*** Input data ***
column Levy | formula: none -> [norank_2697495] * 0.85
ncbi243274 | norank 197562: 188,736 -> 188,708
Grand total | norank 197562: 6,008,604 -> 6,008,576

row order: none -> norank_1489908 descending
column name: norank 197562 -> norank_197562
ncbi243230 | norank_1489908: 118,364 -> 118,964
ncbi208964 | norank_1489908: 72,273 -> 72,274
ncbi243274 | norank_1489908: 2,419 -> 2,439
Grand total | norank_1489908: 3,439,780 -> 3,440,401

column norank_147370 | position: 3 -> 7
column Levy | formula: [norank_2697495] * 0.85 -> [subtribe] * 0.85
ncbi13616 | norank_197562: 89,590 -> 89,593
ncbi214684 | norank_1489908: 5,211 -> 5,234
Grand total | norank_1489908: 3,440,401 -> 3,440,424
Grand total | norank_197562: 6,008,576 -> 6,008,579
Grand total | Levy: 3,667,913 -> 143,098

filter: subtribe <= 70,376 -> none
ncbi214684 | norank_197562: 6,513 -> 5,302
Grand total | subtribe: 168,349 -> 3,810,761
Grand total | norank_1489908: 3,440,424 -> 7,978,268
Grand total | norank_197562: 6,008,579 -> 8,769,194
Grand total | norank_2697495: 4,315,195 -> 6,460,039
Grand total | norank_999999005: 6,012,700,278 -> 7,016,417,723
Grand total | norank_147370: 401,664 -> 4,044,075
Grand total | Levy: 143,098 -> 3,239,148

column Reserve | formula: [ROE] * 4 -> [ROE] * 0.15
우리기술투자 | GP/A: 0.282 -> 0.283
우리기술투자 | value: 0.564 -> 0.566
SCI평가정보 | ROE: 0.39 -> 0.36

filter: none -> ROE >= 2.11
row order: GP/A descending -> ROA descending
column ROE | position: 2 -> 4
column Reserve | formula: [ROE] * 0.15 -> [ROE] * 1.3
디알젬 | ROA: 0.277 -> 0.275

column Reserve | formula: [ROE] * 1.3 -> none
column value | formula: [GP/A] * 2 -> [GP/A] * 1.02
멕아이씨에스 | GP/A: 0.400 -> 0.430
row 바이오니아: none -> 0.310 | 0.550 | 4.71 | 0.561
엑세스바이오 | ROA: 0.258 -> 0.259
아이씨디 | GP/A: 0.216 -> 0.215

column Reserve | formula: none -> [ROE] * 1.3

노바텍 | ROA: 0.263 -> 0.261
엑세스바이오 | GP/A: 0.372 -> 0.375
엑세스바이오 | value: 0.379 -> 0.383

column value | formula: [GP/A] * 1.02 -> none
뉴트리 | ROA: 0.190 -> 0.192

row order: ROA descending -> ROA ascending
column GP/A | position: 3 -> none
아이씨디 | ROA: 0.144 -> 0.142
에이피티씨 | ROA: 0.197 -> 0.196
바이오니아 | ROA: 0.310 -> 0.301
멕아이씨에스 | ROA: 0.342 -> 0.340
***
Activity: Beginning at the line with "엑세스바이오 | GP/A: 0.372 -> 0.375", write out each line exactly as it stands until the listing ends, and add nothing.

Task solution:
엑세스바이오 | GP/A: 0.372 -> 0.375
엑세스바이오 | value: 0.379 -> 0.383

column value | formula: [GP/A] * 1.02 -> none
뉴트리 | ROA: 0.190 -> 0.192

row order: ROA descending -> ROA ascending
column GP/A | position: 3 -> none
아이씨디 | ROA: 0.144 -> 0.142
에이피티씨 | ROA: 0.197 -> 0.196
바이오니아 | ROA: 0.310 -> 0.301
멕아이씨에스 | ROA: 0.342 -> 0.340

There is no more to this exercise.